Italian Americans: A Legacy of Valor and Patriotism

 


Italian Americans: A Legacy of Valor and Patriotism


Italian Americans have played a significant and often overlooked role in the history of the United States, notably during pivotal conflicts such as the Revolutionary War and the Civil War. Their contributions underscore a deep tradition of patriotism and service to their adopted homeland, enriching America's narrative with their courage and commitment.

Italian Americans in the Revolutionary War


While the presence of Italian Americans during the Revolutionary War (1775-1783) was relatively limited compared to later conflicts, there were notable individuals of Italian descent who made significant contributions. Filippo Mazzei, an Italian physician, and close friend of Thomas Jefferson, is a particularly distinguished figure. Mazzei’s advocacy for liberty and human rights influenced the ideological foundations of the new nation, with Jefferson paraphrasing his writings in the Declaration of Independence.

Mazzei’s commitment to the American cause was unwavering; he actively promoted support for the Revolution in Europe, helping to garner crucial aid from France and other countries. While few Italians lived in the American colonies at the time, Mazzei exemplified the spirit of unity and support that characterized the contributions of Italian Americans in America's fight for independence.

Italian Americans in the Civil War


The Civil War (1861-1865) saw a more noticeable involvement from Italian Americans, who fought with valor on both sides of the conflict. Their participation reflected the deep divisions within American society but also highlighted their integration and commitment to their new country.

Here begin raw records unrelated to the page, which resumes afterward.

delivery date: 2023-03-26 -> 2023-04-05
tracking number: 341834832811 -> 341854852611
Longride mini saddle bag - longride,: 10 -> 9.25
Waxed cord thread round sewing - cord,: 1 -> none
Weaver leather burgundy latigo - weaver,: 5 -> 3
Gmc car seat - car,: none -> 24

One of the notable Italian American figures during this period was Colonel Luigi Palma di Cesnola, an immigrant from Italy who commanded the 4th New York Cavalry. Di Cesnola received the Medal of Honor for his heroism, particularly noted during the Battle of Aldie in 1863. His leadership and bravery were emblematic of the sacrifices made by Italian Americans during the war.

In addition to soldiers like di Cesnola, Italian immigrants contributed in other ways, such as through logistical support and supplying the forces. Their involvement underscored not only their desire for a united and free America but also their readiness to defend the principles upon which the nation was founded, even at great personal cost.

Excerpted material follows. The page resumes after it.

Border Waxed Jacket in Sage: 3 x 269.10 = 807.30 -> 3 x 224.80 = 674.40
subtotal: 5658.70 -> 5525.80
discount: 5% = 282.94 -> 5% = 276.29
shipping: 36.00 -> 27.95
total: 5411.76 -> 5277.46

Italian American Patriotism


The patriotism of Italian Americans extends beyond their contributions to specific wars. It is embedded in a tradition of service and civic engagement. Throughout American history, Italian Americans have actively participated in political, social, and cultural development.

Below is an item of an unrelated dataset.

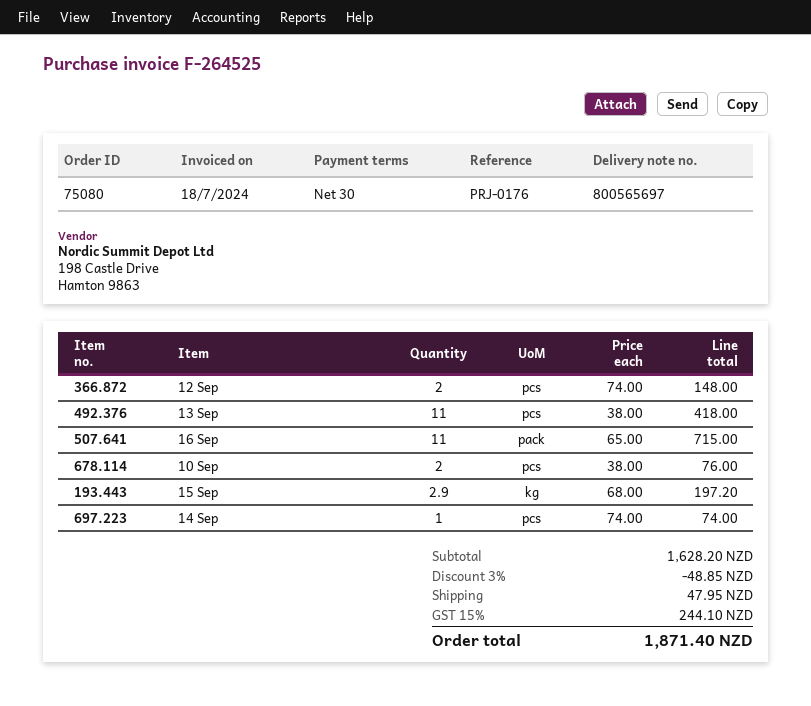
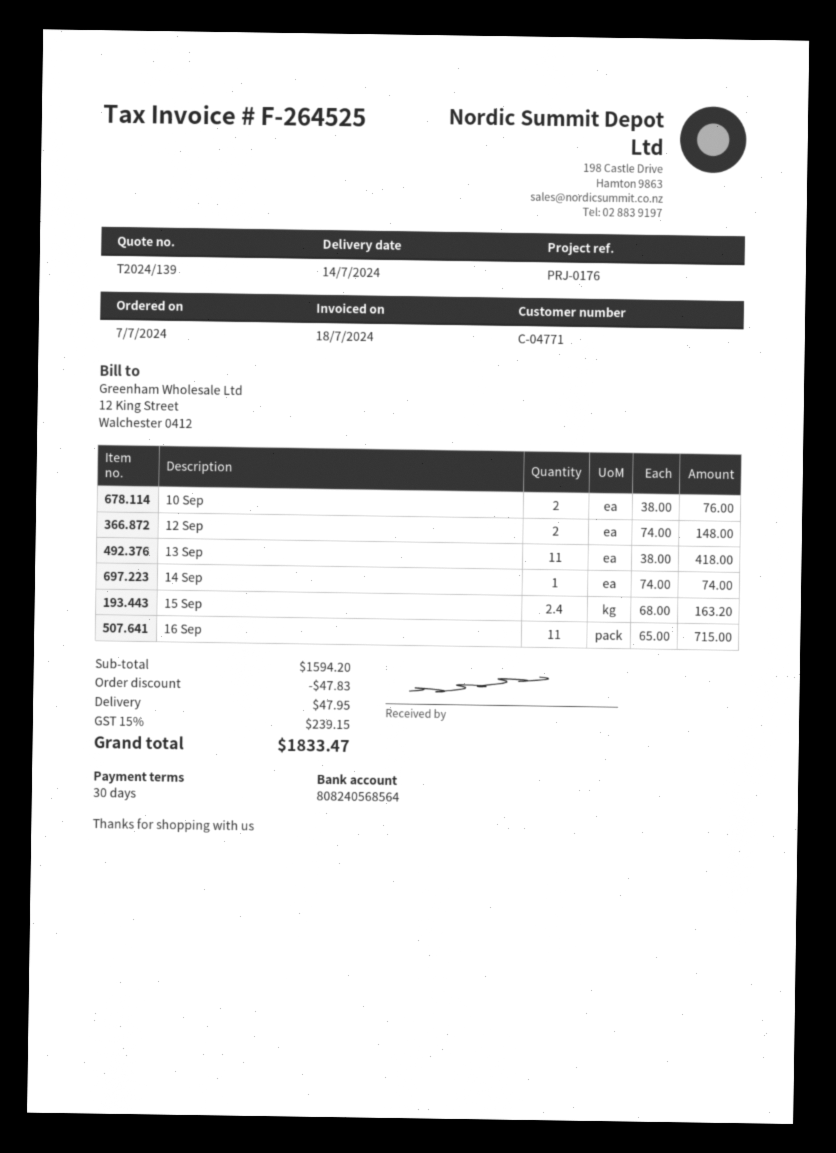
15 Sep: 2.9 x 68.00 = 197.20 -> 2.4 x 68.00 = 163.20
subtotal: 1628.20 -> 1594.20
discount: 48.85 -> 47.83
tax: 15% = 244.10 -> 15% = 239.15
total: 1871.40 -> 1833.47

During World War II, the loyalty and patriotism of Italian Americans were once again evident despite facing significant prejudice and suspicion, particularly once Italy allied with Axis powers. Many Italian Americans served valiantly in the U.S. Armed Forces, while others contributed on the home front, demonstrating unwavering support for the United States.

Italian Americans have continued to influence the fabric of American society, with their rich cultural heritage contributing to the diversity that defines the United States. Today, their patriotism is celebrated through various cultural organizations and events, which help preserve their unique history and contributions.

Conclusion


The legacy of Italian Americans is a testament to their enduring patriotism and their significant contributions to the history and development of the United States. From the Revolutionary War to the Civil War, and through to modern times, Italian Americans have consistently demonstrated a profound commitment to their adopted homeland, enriching the nation with their bravery, service, and cultural heritage. Their story is a vital part of the broader American narrative, illustrating the diverse and inclusive spirit that defines the United States.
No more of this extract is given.